EXERCISE DETAILS. Search the listing for the word "Occasionally" and copy every line where it turns up.

*** DATA PROVIDED Section Begins ***

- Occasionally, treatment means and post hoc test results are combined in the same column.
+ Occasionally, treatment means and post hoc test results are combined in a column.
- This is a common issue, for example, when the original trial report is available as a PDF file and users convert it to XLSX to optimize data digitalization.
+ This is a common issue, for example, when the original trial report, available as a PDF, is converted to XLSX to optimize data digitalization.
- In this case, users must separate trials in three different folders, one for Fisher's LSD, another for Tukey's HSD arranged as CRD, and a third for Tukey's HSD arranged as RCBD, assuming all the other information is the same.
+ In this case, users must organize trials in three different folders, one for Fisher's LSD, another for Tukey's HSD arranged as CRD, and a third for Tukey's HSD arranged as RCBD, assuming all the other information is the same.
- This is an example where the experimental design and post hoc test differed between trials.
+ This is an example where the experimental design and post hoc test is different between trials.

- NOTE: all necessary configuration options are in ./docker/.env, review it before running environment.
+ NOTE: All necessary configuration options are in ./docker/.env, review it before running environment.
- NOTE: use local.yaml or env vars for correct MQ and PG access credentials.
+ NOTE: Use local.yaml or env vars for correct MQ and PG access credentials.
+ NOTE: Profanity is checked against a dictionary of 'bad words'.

*** DATA PROVIDED Section Ends ***
*** DATA PROVIDED Section Begins ***

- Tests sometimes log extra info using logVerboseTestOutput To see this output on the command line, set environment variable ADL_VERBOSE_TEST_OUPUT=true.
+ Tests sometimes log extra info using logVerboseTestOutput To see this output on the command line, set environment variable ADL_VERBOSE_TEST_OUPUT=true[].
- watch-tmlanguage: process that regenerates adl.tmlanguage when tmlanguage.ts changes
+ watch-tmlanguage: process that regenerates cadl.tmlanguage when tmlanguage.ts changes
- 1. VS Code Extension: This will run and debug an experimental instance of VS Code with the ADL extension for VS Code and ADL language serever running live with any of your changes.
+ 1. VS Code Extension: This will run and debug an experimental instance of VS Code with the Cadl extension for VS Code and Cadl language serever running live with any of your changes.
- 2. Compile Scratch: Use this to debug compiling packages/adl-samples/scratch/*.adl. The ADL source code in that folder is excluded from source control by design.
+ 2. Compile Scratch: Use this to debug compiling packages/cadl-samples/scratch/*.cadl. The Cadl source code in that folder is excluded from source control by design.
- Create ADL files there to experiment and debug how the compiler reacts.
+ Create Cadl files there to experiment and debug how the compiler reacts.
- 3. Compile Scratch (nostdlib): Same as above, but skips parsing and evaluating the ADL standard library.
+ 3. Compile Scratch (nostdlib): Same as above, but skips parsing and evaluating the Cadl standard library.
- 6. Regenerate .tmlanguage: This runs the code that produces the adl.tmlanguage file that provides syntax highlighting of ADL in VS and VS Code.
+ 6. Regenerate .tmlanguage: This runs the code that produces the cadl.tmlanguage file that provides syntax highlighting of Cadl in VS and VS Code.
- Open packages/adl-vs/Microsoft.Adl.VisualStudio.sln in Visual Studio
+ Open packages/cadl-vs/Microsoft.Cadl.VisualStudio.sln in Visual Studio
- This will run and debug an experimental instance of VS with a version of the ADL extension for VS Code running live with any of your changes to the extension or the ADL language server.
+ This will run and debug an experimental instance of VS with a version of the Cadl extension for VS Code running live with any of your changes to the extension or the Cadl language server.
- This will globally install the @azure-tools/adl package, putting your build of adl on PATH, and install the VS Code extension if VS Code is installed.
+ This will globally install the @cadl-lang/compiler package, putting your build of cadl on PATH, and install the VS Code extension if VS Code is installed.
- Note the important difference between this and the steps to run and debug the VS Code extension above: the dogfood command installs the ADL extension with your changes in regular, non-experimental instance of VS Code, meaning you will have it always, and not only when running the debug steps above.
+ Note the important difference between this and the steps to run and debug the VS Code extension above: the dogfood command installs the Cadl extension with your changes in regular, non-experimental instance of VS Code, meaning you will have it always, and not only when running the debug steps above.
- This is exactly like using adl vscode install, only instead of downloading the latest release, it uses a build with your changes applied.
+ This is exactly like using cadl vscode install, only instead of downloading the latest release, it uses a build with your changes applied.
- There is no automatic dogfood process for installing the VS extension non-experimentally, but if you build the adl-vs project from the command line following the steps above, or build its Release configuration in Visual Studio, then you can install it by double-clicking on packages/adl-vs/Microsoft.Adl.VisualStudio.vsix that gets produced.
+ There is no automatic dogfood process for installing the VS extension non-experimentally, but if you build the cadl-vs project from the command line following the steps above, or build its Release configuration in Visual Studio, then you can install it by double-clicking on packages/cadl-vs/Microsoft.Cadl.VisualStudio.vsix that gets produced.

*** DATA PROVIDED Section Ends ***

SOLUTION TO THE EXERCISE.
- Occasionally, treatment means and post hoc test results are combined in the same column.
+ Occasionally, treatment means and post hoc test results are combined in a column.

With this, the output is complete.